- [TASK STATEMENT]: Give only the number of lines in the following entries where "display" appears.

- [RECORDS FOR THE TASK]:

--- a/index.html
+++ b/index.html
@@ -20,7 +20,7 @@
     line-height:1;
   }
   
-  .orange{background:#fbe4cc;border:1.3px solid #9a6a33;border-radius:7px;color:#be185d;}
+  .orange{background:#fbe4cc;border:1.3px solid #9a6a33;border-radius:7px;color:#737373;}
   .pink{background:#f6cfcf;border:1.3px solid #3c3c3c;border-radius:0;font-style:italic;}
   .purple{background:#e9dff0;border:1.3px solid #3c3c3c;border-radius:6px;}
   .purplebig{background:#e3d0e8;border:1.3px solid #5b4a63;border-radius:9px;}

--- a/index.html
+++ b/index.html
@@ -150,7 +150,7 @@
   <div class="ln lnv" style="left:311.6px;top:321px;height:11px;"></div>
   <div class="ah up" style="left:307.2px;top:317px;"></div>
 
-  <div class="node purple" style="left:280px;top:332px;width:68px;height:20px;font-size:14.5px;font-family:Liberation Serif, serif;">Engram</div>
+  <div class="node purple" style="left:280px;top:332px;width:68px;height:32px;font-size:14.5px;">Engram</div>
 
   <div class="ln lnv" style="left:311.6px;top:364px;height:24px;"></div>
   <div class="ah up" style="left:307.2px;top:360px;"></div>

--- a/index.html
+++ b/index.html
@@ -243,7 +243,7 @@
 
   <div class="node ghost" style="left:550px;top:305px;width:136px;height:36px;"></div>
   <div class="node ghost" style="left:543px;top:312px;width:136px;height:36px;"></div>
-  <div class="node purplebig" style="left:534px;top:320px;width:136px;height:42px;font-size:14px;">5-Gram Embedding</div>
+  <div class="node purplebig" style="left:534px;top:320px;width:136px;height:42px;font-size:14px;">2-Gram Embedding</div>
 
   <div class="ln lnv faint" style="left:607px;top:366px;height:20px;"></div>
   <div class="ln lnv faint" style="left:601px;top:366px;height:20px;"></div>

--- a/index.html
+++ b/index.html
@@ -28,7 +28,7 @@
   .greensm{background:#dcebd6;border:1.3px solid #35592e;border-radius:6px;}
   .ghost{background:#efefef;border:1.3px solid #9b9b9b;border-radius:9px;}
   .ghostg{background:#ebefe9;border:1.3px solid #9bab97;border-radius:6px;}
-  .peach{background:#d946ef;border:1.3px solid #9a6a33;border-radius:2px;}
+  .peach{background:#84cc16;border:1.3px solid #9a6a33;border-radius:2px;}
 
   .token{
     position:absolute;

* * *

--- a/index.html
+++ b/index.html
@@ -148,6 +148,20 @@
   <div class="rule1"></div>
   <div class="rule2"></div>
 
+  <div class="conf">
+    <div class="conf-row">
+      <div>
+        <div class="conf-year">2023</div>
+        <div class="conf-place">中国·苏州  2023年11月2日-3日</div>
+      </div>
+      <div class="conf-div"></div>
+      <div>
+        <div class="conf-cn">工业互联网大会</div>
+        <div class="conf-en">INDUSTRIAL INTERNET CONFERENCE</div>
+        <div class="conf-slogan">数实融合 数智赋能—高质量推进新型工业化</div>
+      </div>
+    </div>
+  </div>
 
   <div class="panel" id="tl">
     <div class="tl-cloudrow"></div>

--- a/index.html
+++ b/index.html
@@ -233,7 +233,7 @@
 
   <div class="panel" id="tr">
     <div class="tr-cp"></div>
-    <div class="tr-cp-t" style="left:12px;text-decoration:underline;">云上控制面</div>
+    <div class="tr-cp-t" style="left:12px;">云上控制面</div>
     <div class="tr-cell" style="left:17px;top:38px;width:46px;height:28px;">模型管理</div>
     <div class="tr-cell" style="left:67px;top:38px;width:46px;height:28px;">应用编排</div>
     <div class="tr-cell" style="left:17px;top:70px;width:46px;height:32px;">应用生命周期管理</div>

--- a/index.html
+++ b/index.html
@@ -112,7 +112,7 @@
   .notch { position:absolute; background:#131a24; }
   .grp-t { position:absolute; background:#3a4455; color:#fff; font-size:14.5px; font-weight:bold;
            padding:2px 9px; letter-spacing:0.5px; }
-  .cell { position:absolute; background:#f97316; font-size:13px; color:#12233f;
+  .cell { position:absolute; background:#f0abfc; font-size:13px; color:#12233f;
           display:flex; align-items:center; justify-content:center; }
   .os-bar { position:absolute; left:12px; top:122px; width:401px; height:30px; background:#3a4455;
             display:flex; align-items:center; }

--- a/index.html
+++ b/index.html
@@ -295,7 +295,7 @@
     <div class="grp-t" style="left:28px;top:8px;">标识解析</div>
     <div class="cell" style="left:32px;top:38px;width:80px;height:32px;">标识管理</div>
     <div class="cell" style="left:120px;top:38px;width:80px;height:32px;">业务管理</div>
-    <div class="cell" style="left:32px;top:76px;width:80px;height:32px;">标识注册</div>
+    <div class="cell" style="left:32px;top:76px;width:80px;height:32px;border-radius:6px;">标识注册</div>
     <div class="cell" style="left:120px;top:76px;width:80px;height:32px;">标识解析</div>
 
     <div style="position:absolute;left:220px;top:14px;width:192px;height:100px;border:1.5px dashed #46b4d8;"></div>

- [EXERCISE OUTPUT]: 2